Another finding - that a majority of the women believed drinking some alcohol during pregnancy was acceptable - existed independently of whether or not the women had been informed or were knowledgeable about the topic. Kesmodel said this finding raises fundamental questions about how and why women form their beliefs about drinking during pregnancy.
"What is the evidence," he asked, "that alcohol consumption of a few drinks per month or even per week, as opposed to daily intake, may be harmful in pregnancy? If there is no consistent data to suggest that an occasional drink is harmful, it is possible that a large proportion of pregnant women and health personnel will not be convinced by repeated statements that total abstinence is necessary during pregnancy. Many obstetricians in the U.S. do not appear to believe that a few drinks per week in pregnancy does harm to the fetus. If health professionals cannot reach a consensus on the issue, how can we expect pregnant women to follow an 'official' recommendation?"

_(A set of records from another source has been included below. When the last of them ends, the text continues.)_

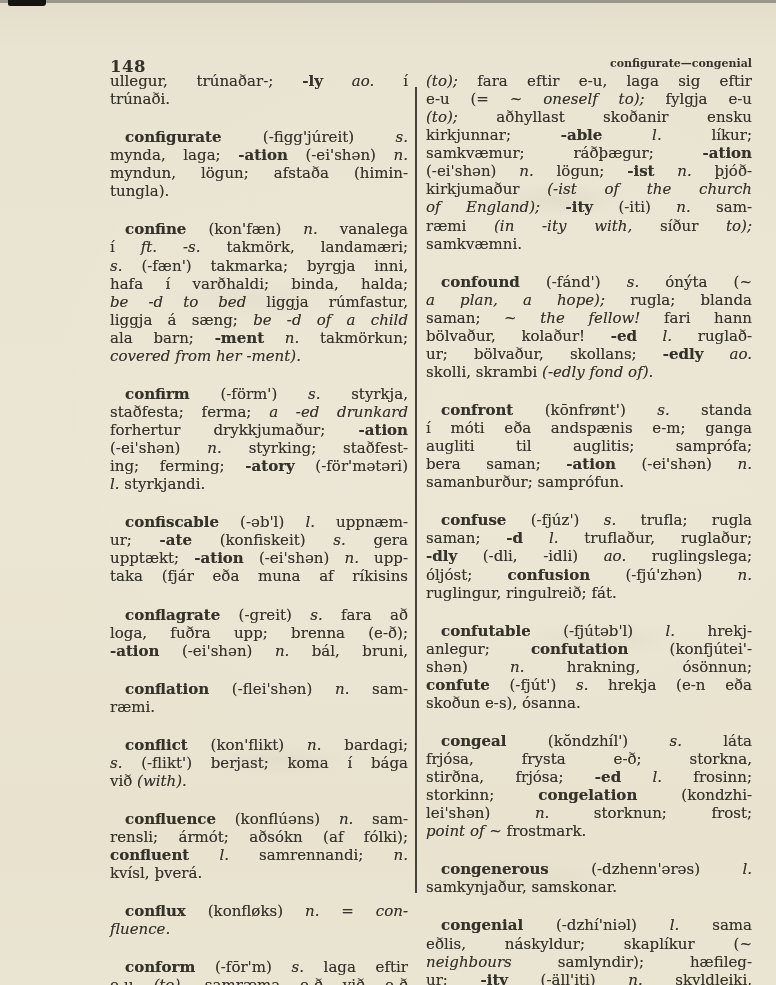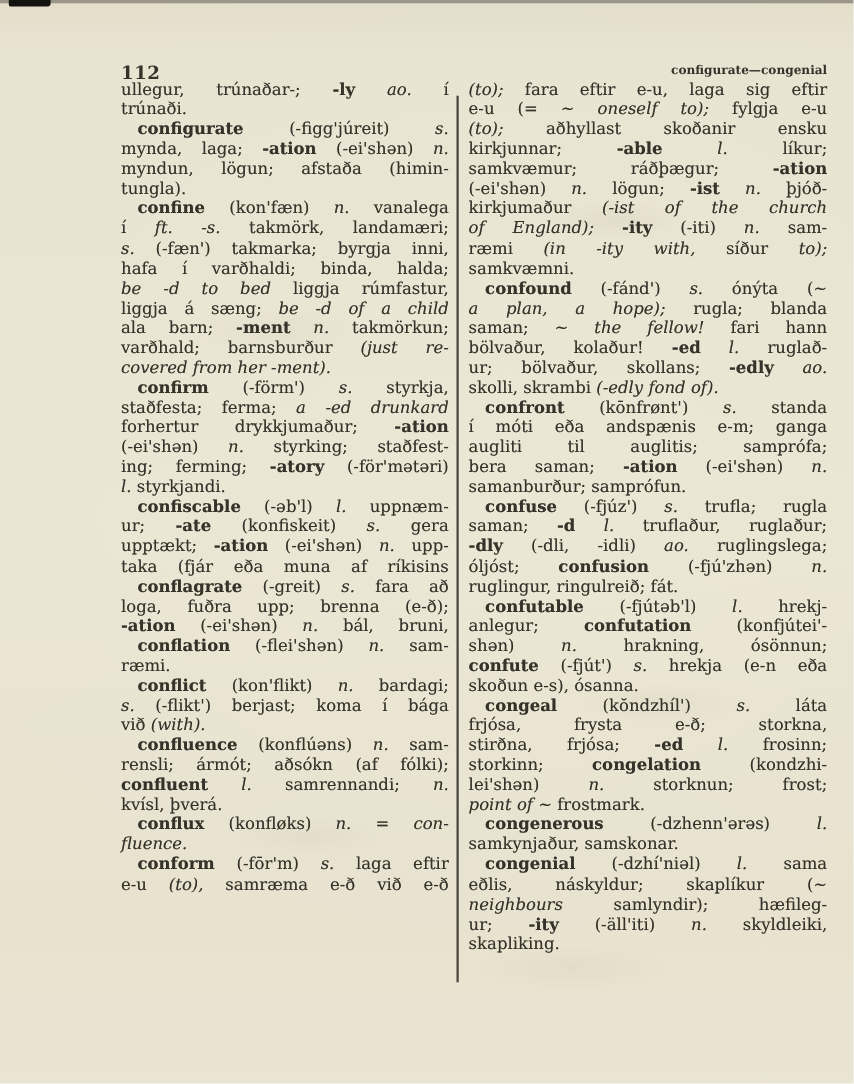"112" div.pagenum { text: 112 -> 148 }
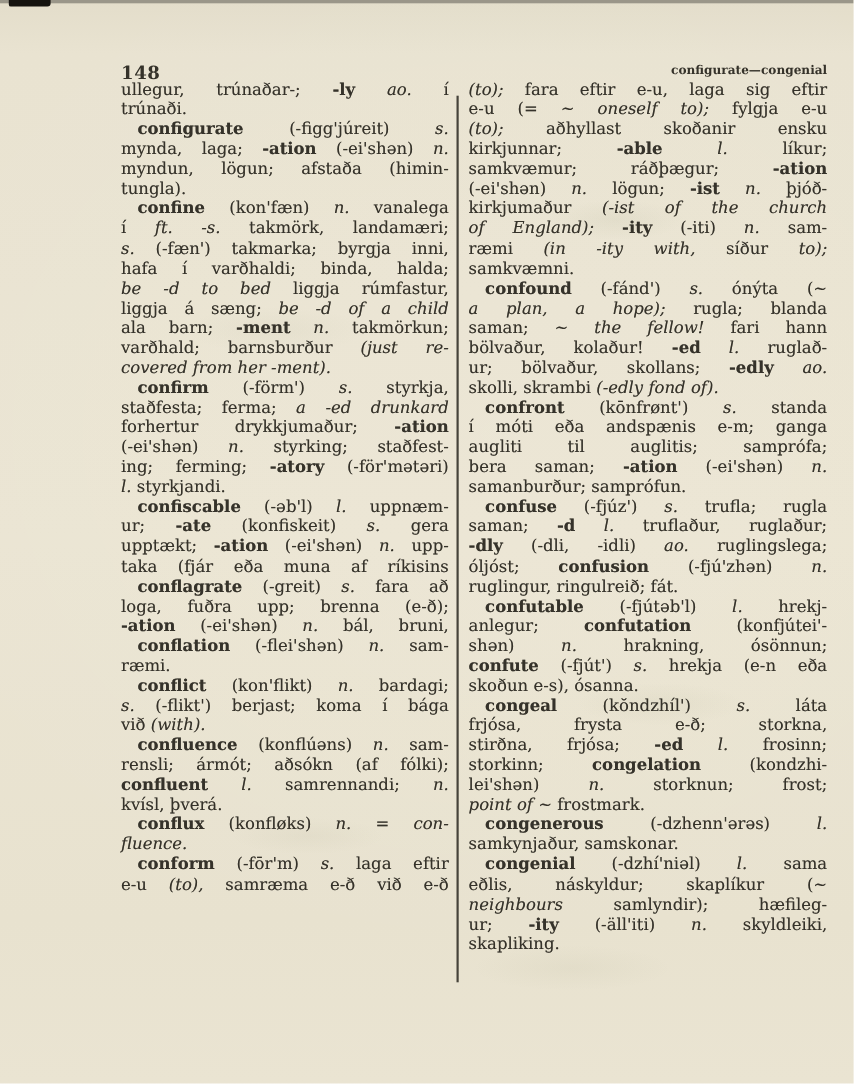"configurate (-figg'júreit) s." .line.indent { margin-top: none -> 20px }
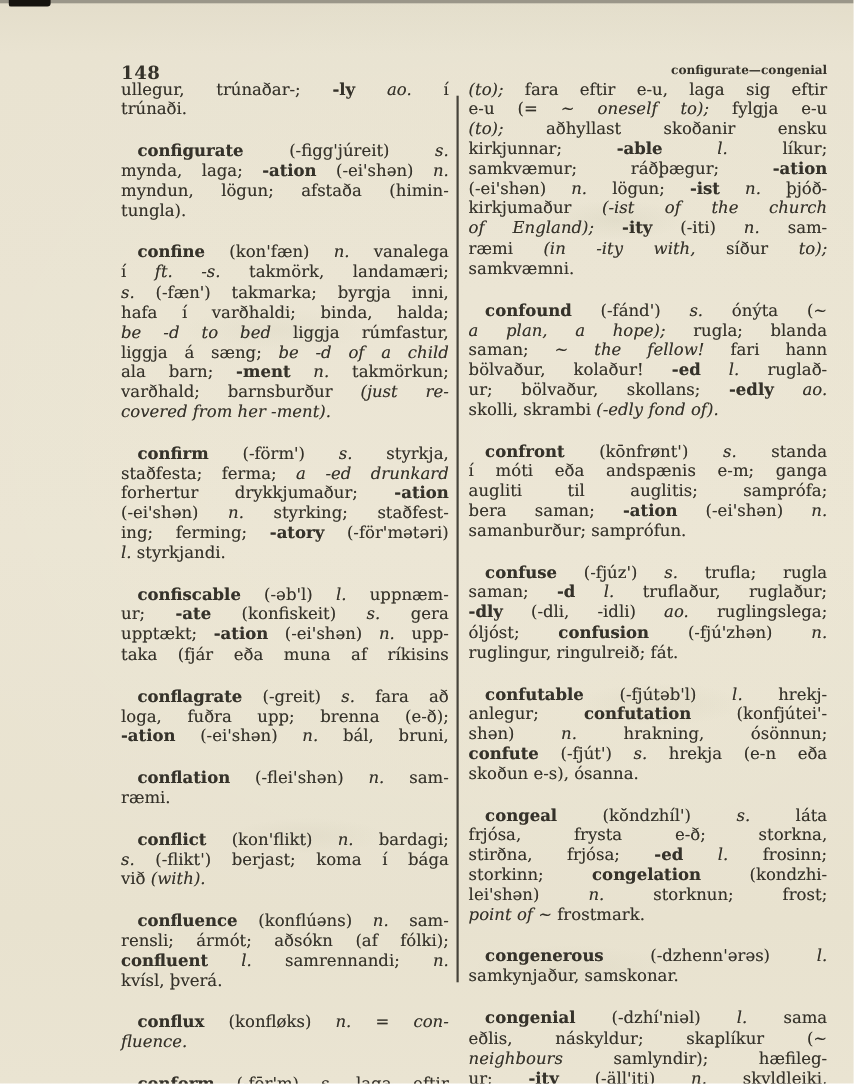"varðhald; barnsburður (just re-" div.line { html: <div><span>varðhald; barnsburður </span><span>(just re-</span></div> -> none }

Kesmodel said that it's important to ask some tough, albeit unpopular, questions. "The lack of information on thresholds for adverse outcomes in many countries," he said, "has been mentioned as a barrier to managing women's alcohol use in pregnancy. There are a substantial number of women who drink small amounts of alcohol [during] pregnancy, and many of them seem to be told by doctors and midwives that an occasional drink is all right. If the only official recommendation is to not drink, [then] these women are not told that there is a limit, nor approximately what the limit is. So we need to ask the question: Where is the limit? Reaching a consensus on this would allow us to standardize information for these women."
The co-author of the Alcoholism: Clinical & Experimental Research paper was Pia Schiøler Kesmodel of the Perinatal Epidemiological Research Unit in the Department of Obstetrics and Gynaecology at Aarhus University Hospital in Denmark. The study was supported by the Faculty of Health Sciences at the University of Aarhus.